I am trying to awaken my inner gardener. Last year I left the gardens of our new home completely untended, figuring I could get away with one season. This year, though, they’re beginning to look weedy and unruly, and I realize I must give them some attention if I don’t want them to start looking like a total jungle.
First step has been to discover if I even possess an inner gardener. I’ve concluded yes, surely I do, since great gardening skills run in the family and surely cannot bypass me completely.
Second step has been how to proceed. I’m quite clueless. I didn’t know you need to cut down dead plants in the fall. I can’t tell weeds apart from perennials. I fear ruining them somehow.
Third step is negotiating the children in our unfenced town property while trying to accomplish the work. Surprisingly, the toddler adores gardening. Each morning he pleads to go outside to “do a little bit of gardening,” and, with some guidance, this arrangement works quite well for both of us.
1. The Garden Hose
This is his tool of choice, and by watching me carefully, he has learned how to turn on the tap at the foundation. By the end of an hour outside, he is completely soaked from head to toe, and insists on taking off his wet clothes. The gardening ordeal usually concludes with a colossal argument that sounds like this to people walking by: “No, please leave your clothes on.” “But I want to be naked. I want to be naaaaaked!” I have also been the unwilling recipient of the hose’s attentions, since the squeeze nozzle is simply too appealing for the toddler to release upon request. The upshot of the garden hose, though, is that if he makes a dash for it, I always know where he’s headed.
2. Trowels and Shovels
The small garden trowel delights the toddler because of its size; it looks as if it was made specially for him. While I’m transplanting perennials from the empty lot next door (don’t worry, I have permission from the owner), he digs happily with the trowel, imitating my actions on a smaller scale. The problem, though, is that he doesn’t know when to stop digging. He digs up the good guys and the bad guys indiscriminately and I must be on the lookout (though I’m not much better at knowing which is which). One trowel saw its demise when he found a perfectly-sized hole in the wooden lattice beneath the front porch and stuck it through. Of course it fell down into the dark, inaccessible depths of under-porch-land and will remain there indefinitely.
Little seedlings delight the toddler. (Why is it that kids love miniatures of all kinds?) He wants to fondle and caress them, which of course they’re not strong enough to withstand, and as a result we’ve lost a number of potential tomato plants from his over-enthusiastic affection. Once planted in the ground, he still wants to touch them and trample them. A few have required emergency first-aid intervention.
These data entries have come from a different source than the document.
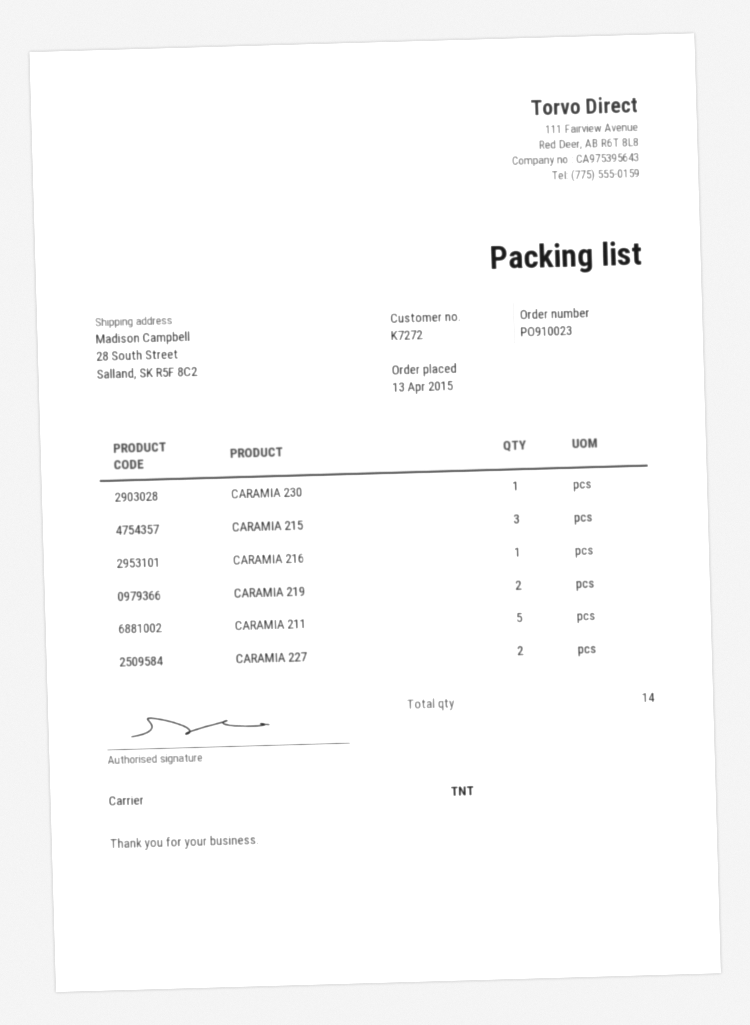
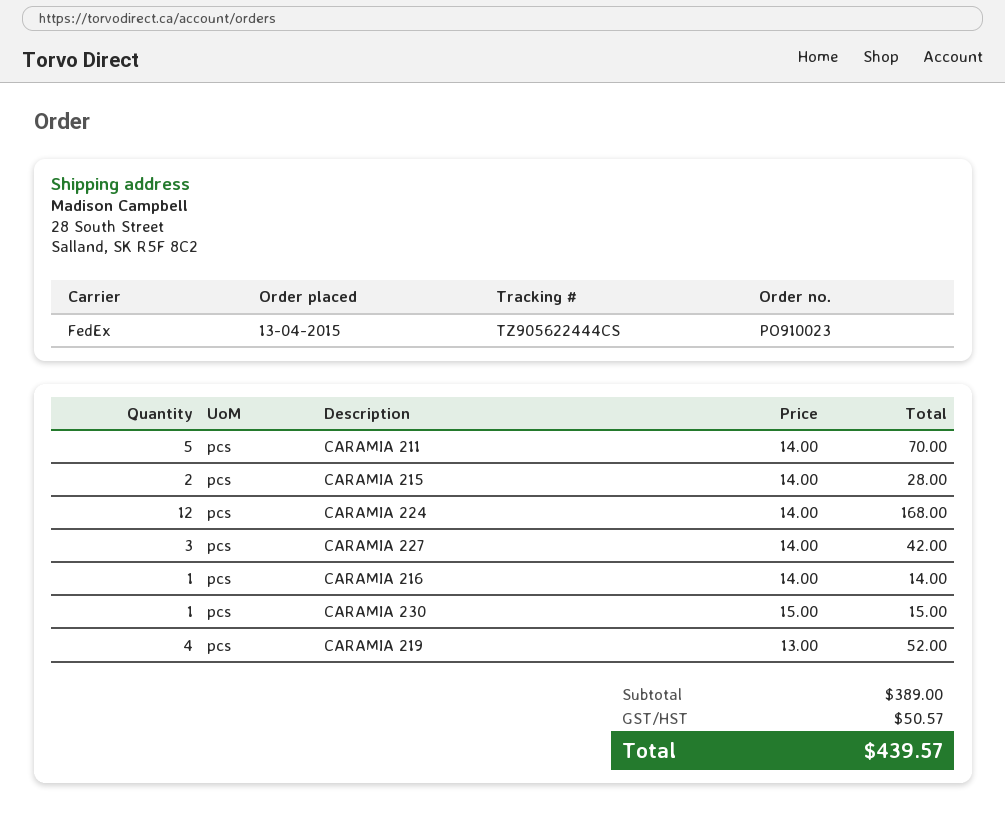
shipping method: TNT -> FedEx
CARAMIA 215: 3 -> 2
CARAMIA 219: 2 -> 4
CARAMIA 227: 2 -> 3
CARAMIA 224: none -> 12

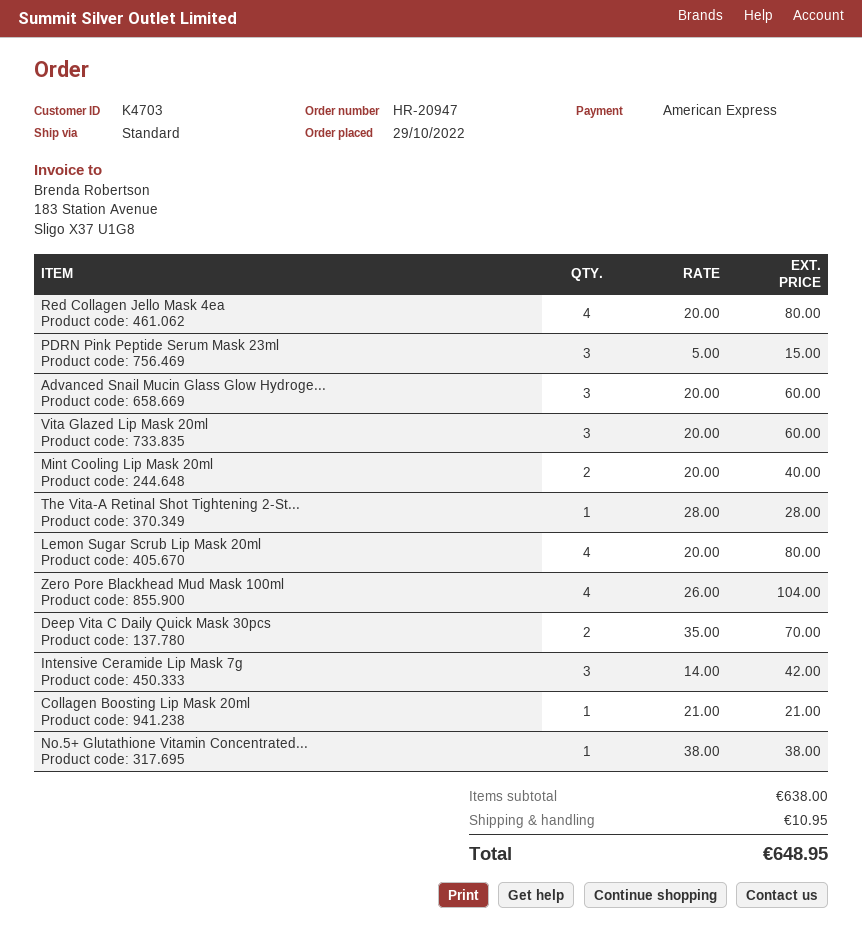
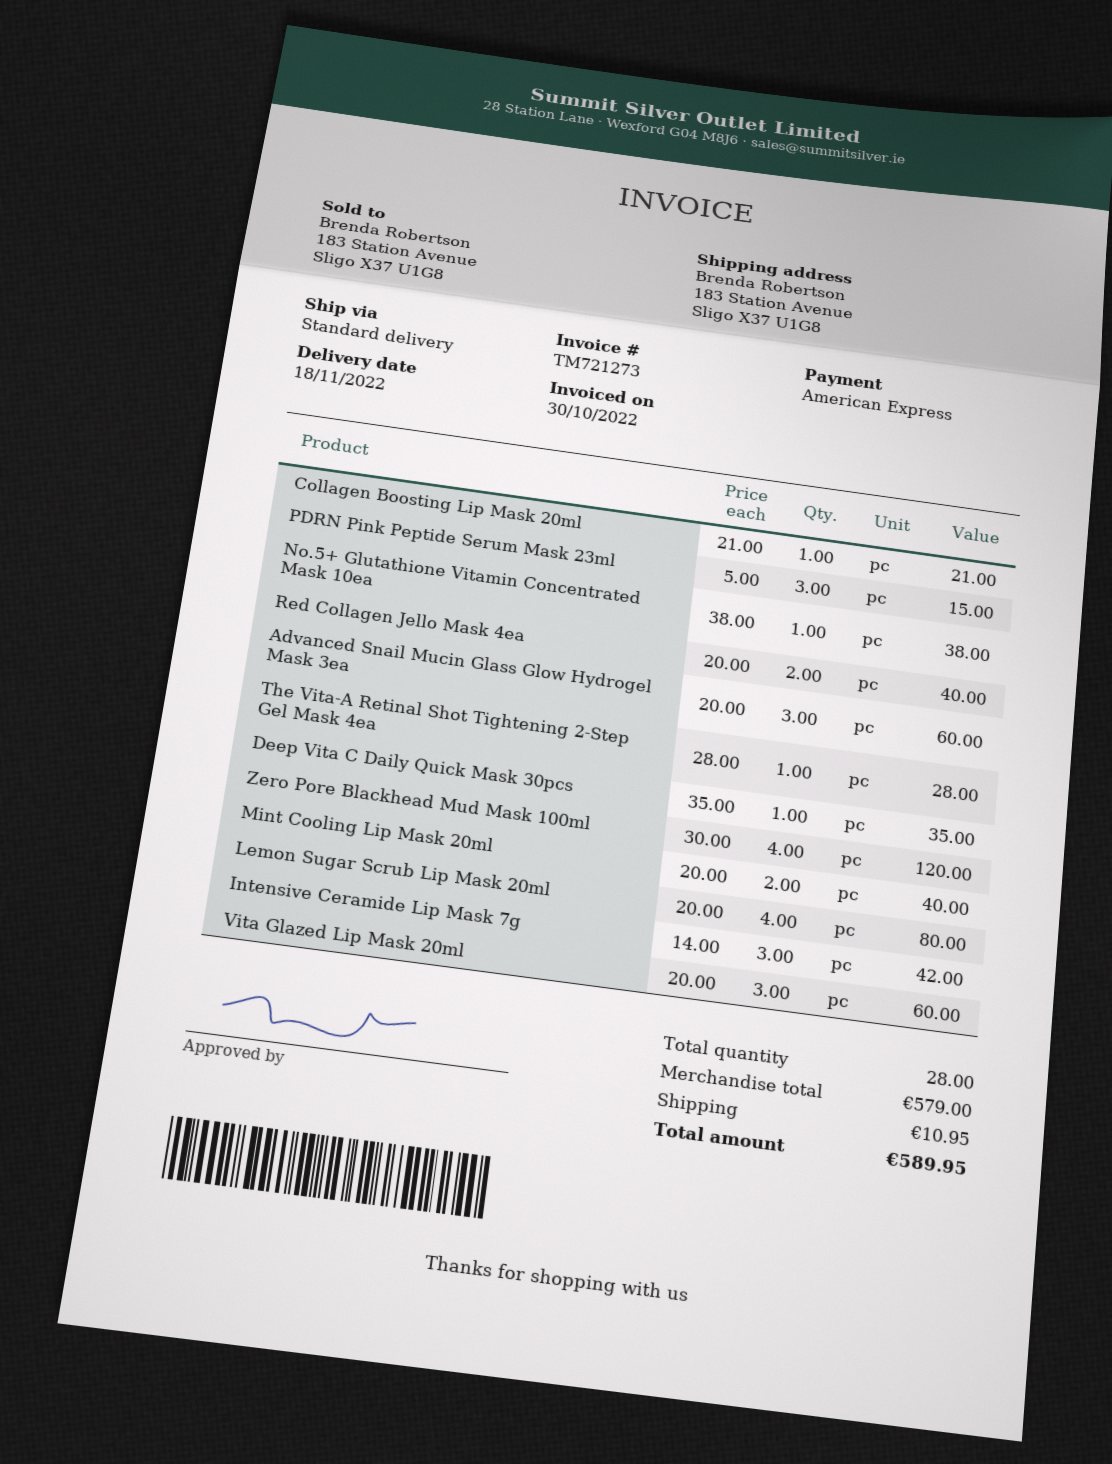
Red Collagen Jello Mask 4ea: 4 x 20.00 = 80.00 -> 2 x 20.00 = 40.00
Zero Pore Blackhead Mud Mask 100ml: 4 x 26.00 = 104.00 -> 4 x 30.00 = 120.00
Deep Vita C Daily Quick Mask 30pcs: 2 x 35.00 = 70.00 -> 1 x 35.00 = 35.00
subtotal: 638.00 -> 579.00
total: 648.95 -> 589.95

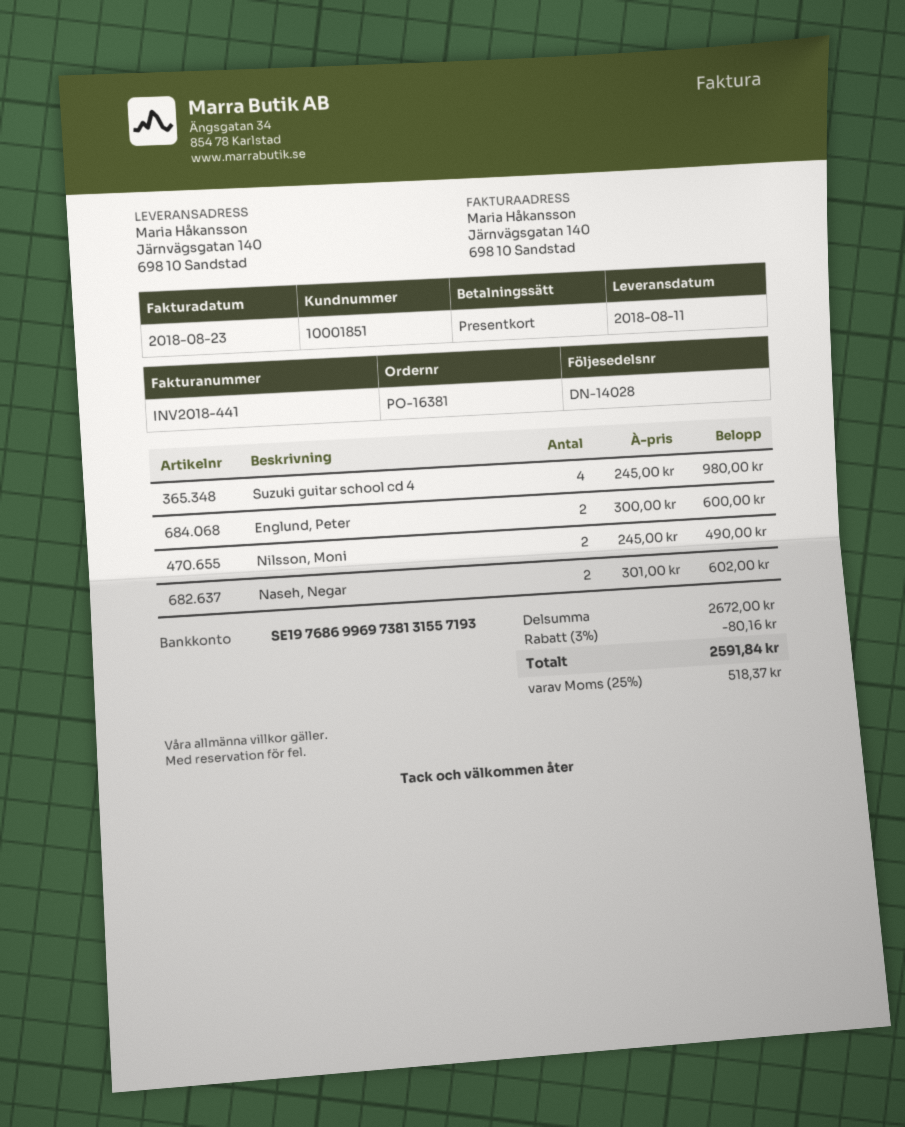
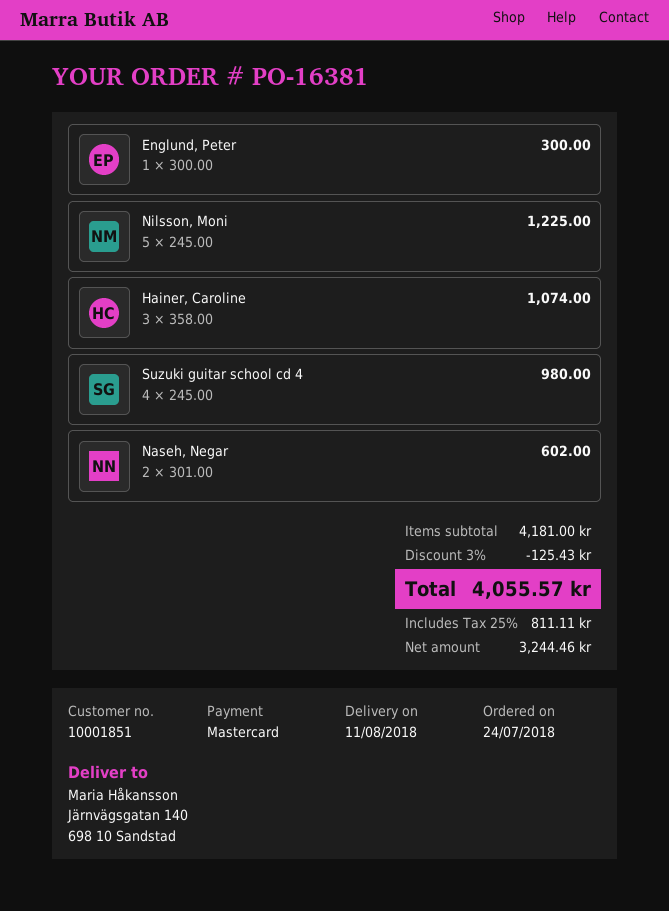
payment method: gift card -> Mastercard
Englund, Peter: 2 x 300.00 = 600.00 -> 1 x 300.00 = 300.00
Nilsson, Moni: 2 x 245.00 = 490.00 -> 5 x 245.00 = 1225.00
Hainer, Caroline: none -> 3 x 358.00 = 1074.00
subtotal: 2672.00 -> 4181.00
discount: 3% = 80.16 -> 3% = 125.43
tax: 25% = 518.37 -> 25% = 811.11
total: 2591.84 -> 4055.57

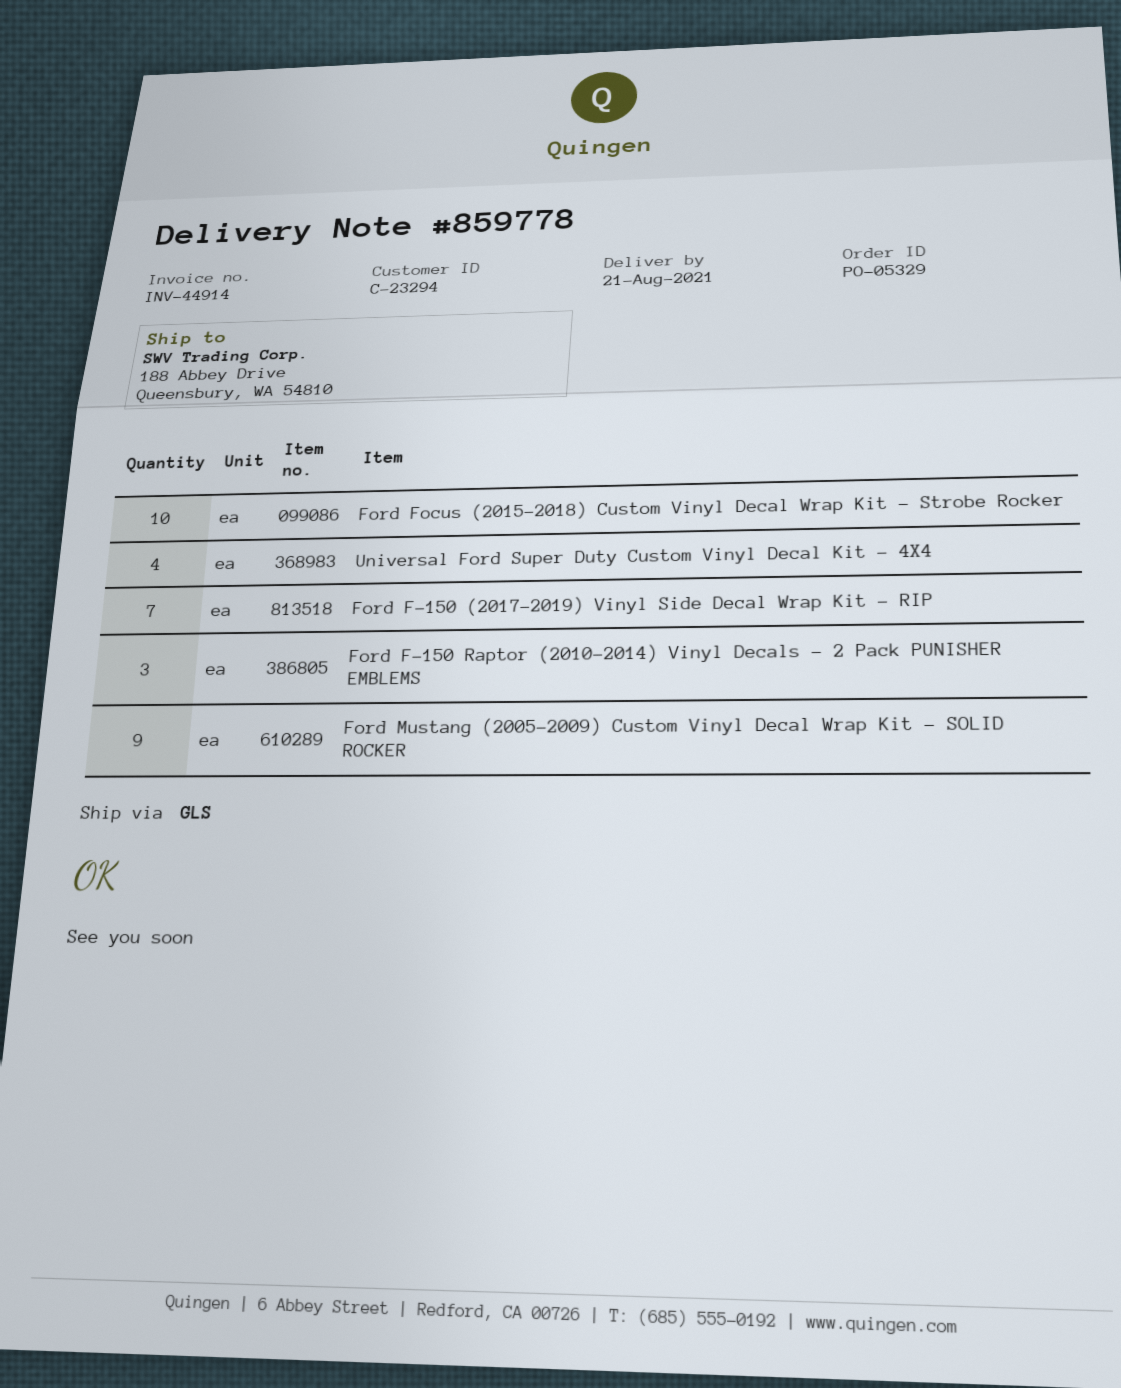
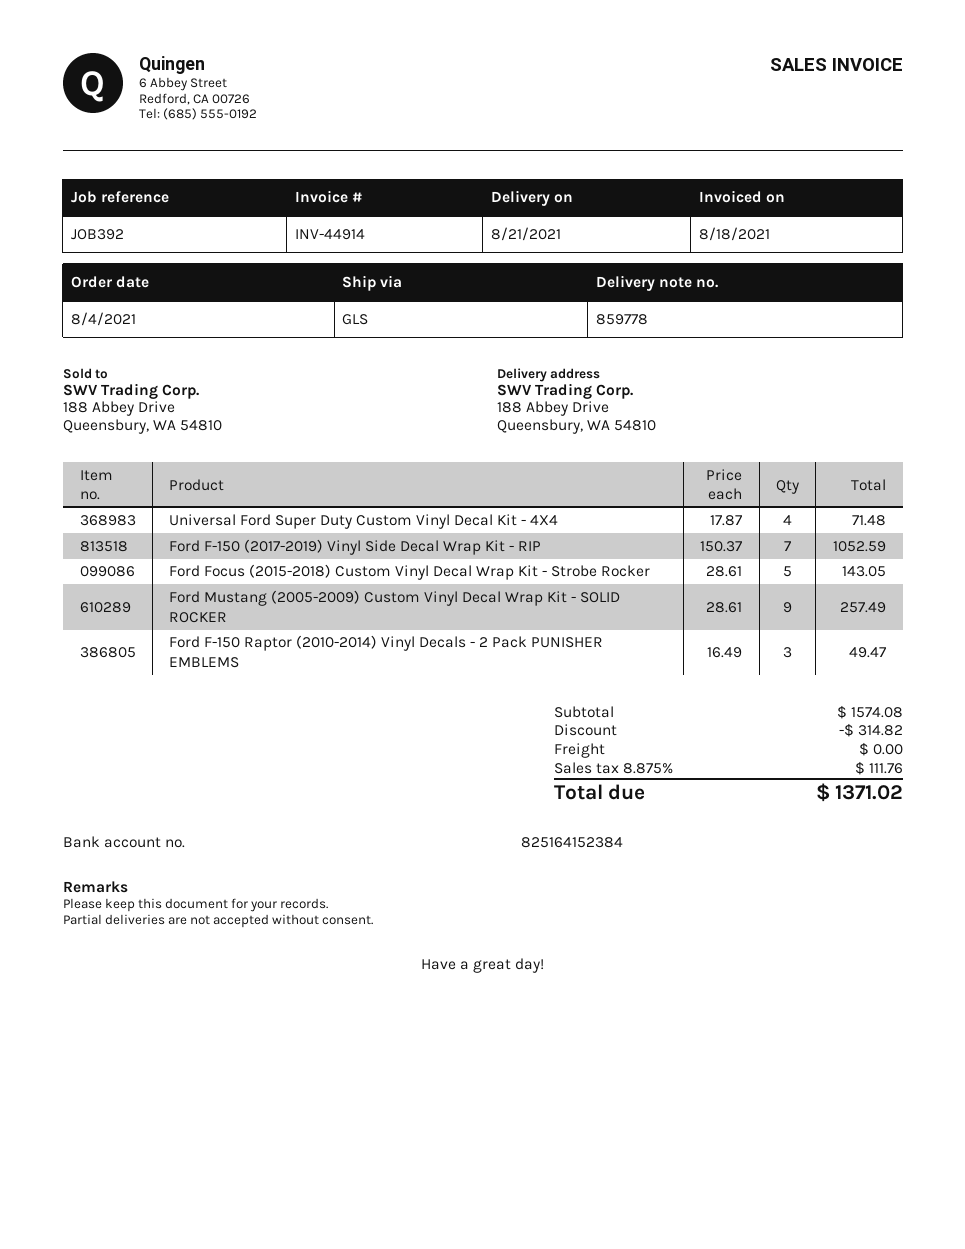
Ford Focus (2015-2018) Custom Vinyl Decal Wrap Kit - Strobe Rocker: 10 -> 5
It’s amazing how many creatures the toddler spots in an hour of gardening. It heightens my own appreciation of the animals and insects in our backyard, because it’s so easy to overlook them as an adult. He loves earthworms, in particular, and usually requests one as soon as we get outside. He spies beetles and collects snails, chases robins across the grass and the odd neighbourhood cat, mimics the mourning dove, laughs at the squirrels, and comments on spider webs. He watched some baby robins learn to fly a couple weeks ago.
5. Transportation of Garden Refuse
This is where the toddler really excels. As I clean out handfuls of weeds, dead plants, leaves, and sticks, tossing them behind me onto the grass, his job is to load the garden refuse into his wagon. He takes this job very seriously and can remain focused for as long as it takes, picking it up, stick by stick. With help, he transfers it to collection bag or the compost heap, unloading it with just as much care. Unfortunately he was once attacked by a rose bush I was trimming and it has made him permanently leery of all sharp-looking sticks, but as long as I take care of those nasty ones, he’s happy to load the rest.
It’s an ongoing journey, learning how to care for these garden beds, but one that I’m actually enjoying more than I expected.